Zunächst fällt auf, dass im Individuum die Abwertung von Menschen in Obdachlosigkeit oder mit Behinderungen nicht mit anderen Gruppen-Abwertungen zusammenhängt. Das heißt, wer rassistisch ist, ist oftmals auch sexistisch, antisemitisch, heterosexistisch, anti-islamisch, aber nicht unbedingt obdachlosen- oder behindertenfeindlich. Leider wurden auserechnet zu diesen beiden “Gruppenbezogenen Menschenfeindlichkeiten” keine Zahlen präsentiert. Dies irritiert. Waren keine Abwertungen vorhanden? Dies würde mich sehr wundern, da erst in diesem Jahr die Studie im Auftrag der Anti-Diskriminierungsstelle des Bundes “Diskriminierung im Alltag” in aller Deutlichkeit feststellte:

Forschungsfrage: Welche Gruppen gelten als benachteiligt?
Befund: In allererster Linie die sozial Schwachen.

Ebenso empfahl eine Studie über Diskriminierung in Irland Arbeitslosendiskriminierung in die Antidiskriminierungsgesetze aufzunehmen, da eine starke Diskriminierung von Arbeitslosen festgestellt wurde.

Verwundert bin ich auch darüber, dass “Abwertung von Arbeitslosen” nicht in die Untersuchung aufgenommen wurde, obwohl diese doch gerade erst in den deutschen Studien zur Gruppenbezogenen Menschenfeindlichkeit entdeckt worden ist und für Schlagzeilen sorgte. Dies ist auch ein wenig ärgerlich, zum einen, weil die aktuelle Sarrazin-Debatte gezeigt hat, dass der Rassismus in seinem Lettre-Interview sehr viel stärker öffentlich wahrgenommen und angeprangert wurde, als der mindestens ebenso stark dort enthaltene Klassismus. Zum anderen ist es ärgerlich, weil auf europäischer Ebene ja eh schon aufgrund der diskriminierungshierarchischen Antidiskriminierungsgesetze (welche Klassendiskriminierung ausblenden) Forschungen in diesem Bereich kaum stattfinden. Daher hätte die Studie zur Gruppenbezogenen Menschenfeindlichkeit ein erfrischender Gegenpol sein können, der vielleicht auch Bewegung um die notwendige Erweiterung der europäischen Antidiskriminierungsrichtlinien hätte bringen können.

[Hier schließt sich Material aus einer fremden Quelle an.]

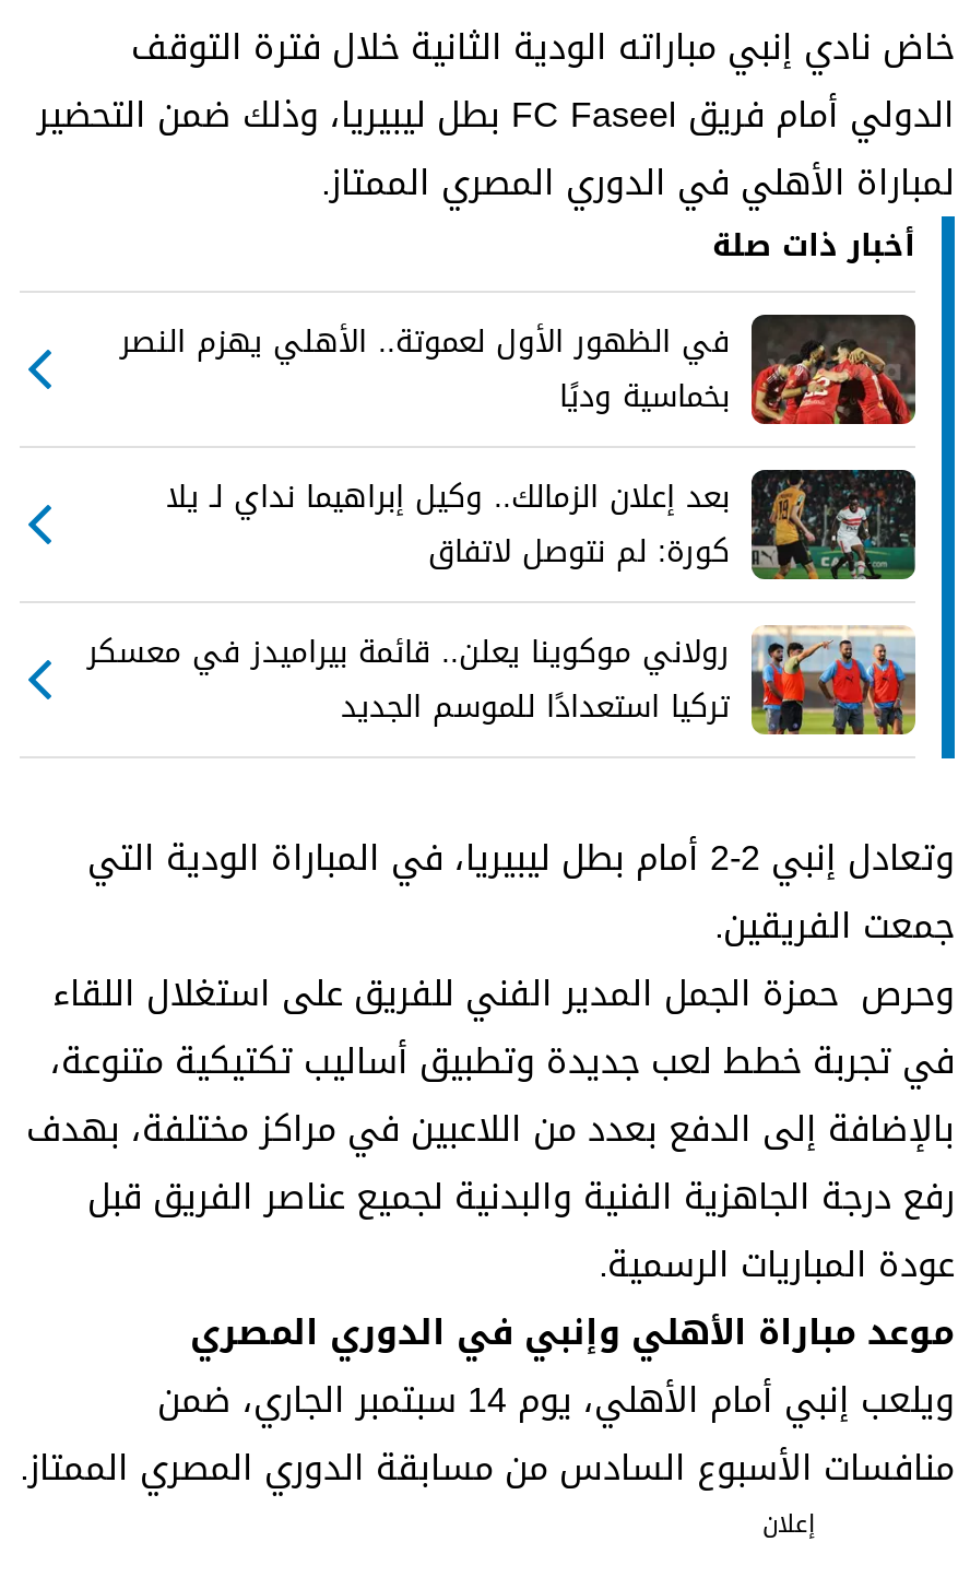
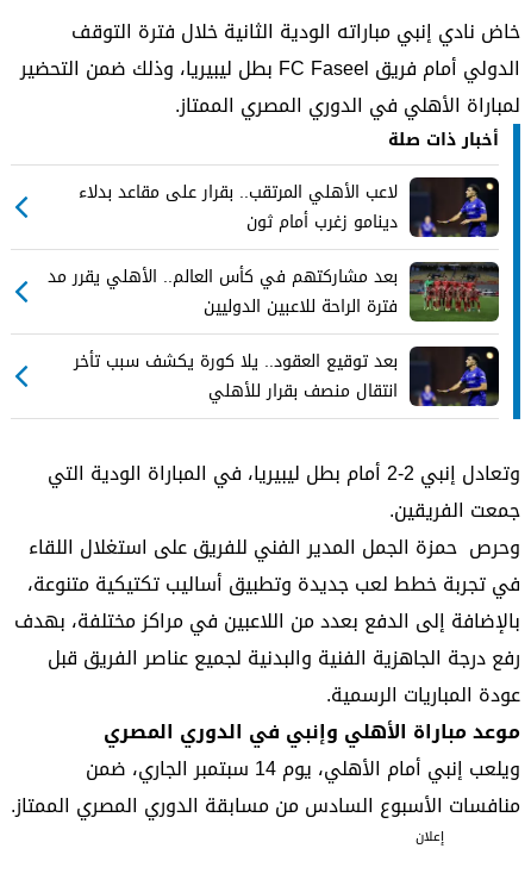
[120,312,918,426] [image] | في الظهور الأول لعموتة.. الأهلي يهزم النصر | بخماسية وديًا -> [79,176,499,238] [image] | لاعب الأهلي المرتقب.. بقرار على مقاعد بدلاء | دينامو زغرب أمام ثون
[166,467,915,581] [image] | بعد إعلان الزمالك.. وكيل إبراهيما نداي لـ يلا | كورة: لم نتوصل لاتفاق -> [48,261,499,322] [image] | بعد مشاركتهم في كأس العالم.. الأهلي يقرر مد | فترة الراحة للاعبين الدوليين
[87,622,918,737] [image] | رولاني موكوينا يعلن.. قائمة بيراميدز في معسكر | تركيا استعدادًا للموسم الجديد -> [74,345,500,407] [image] | بعد توقيع العقود.. يلا كورة يكشف سبب تأخر | انتقال منصف بقرار للأهلي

Zwei Syndrome Gruppenbezogener Menschenfeindlichkeit?
Dennoch bleibt das Ergebnis spannend, dass Abwertungen von behinderten oder obdachlosen Menschen nicht nahtlos zum Syndrom Gruppenbezogener Menschenfeindlichkeit gehören. Spannend, weil zuvor bereits festgestellt wurde, dass die Abwertungen gegen arbeitslose, obdachlose und behinderte Menschen einhergehen mit einem Nutzenkalkül. Heitmeyer als einer der Initiatoren der Langzeitstudie sprach von einem Übergang von der Marktwirtschaft zur Marktgesellschaft, der sich darin zeige, dass Menschen zunehmend nach ihrem wirtschaftlichen Nutzen bewertet würden. Menschen, die nicht im Wirtschaftprozess integriert seien, würden als nutzlos angesehen. Hier wurde also bereits ein “Sub-Syndrom” der Abwertung festgestellt, welches mit dem vermeintlichen “ökonomischen Nutzen” eines Menschen einhergeht.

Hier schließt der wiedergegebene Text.